Character for character, give back every line below.

= = = =

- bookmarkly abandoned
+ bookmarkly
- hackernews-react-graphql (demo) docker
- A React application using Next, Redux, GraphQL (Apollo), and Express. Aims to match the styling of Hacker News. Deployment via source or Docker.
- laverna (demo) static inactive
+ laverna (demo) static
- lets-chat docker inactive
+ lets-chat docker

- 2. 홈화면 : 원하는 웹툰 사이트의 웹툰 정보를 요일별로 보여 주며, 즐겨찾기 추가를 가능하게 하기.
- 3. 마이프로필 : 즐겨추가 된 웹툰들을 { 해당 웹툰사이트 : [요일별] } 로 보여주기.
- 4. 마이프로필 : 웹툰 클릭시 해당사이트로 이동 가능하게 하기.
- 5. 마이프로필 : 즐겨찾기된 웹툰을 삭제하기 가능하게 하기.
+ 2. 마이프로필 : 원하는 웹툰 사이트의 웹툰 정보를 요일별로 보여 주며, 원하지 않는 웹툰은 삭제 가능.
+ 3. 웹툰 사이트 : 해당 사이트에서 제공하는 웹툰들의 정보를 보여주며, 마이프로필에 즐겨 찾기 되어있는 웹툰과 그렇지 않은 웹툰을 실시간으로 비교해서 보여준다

= = = =

TASK SOLUTION:
- bookmarkly abandoned
+ bookmarkly
- hackernews-react-graphql (demo) docker
- A React application using Next, Redux, GraphQL (Apollo), and Express. Aims to match the styling of Hacker News. Deployment via source or Docker.
- laverna (demo) static inactive
+ laverna (demo) static
- lets-chat docker inactive
+ lets-chat docker

- 2. 홈화면 : 원하는 웹툰 사이트의 웹툰 정보를 요일별로 보여 주며, 즐겨찾기 추가를 가능하게 하기.
- 3. 마이프로필 : 즐겨추가 된 웹툰들을 { 해당 웹툰사이트 : [요일별] } 로 보여주기.
- 4. 마이프로필 : 웹툰 클릭시 해당사이트로 이동 가능하게 하기.
- 5. 마이프로필 : 즐겨찾기된 웹툰을 삭제하기 가능하게 하기.
+ 2. 마이프로필 : 원하는 웹툰 사이트의 웹툰 정보를 요일별로 보여 주며, 원하지 않는 웹툰은 삭제 가능.
+ 3. 웹툰 사이트 : 해당 사이트에서 제공하는 웹툰들의 정보를 보여주며, 마이프로필에 즐겨 찾기 되어있는 웹툰과 그렇지 않은 웹툰을 실시간으로 비교해서 보여준다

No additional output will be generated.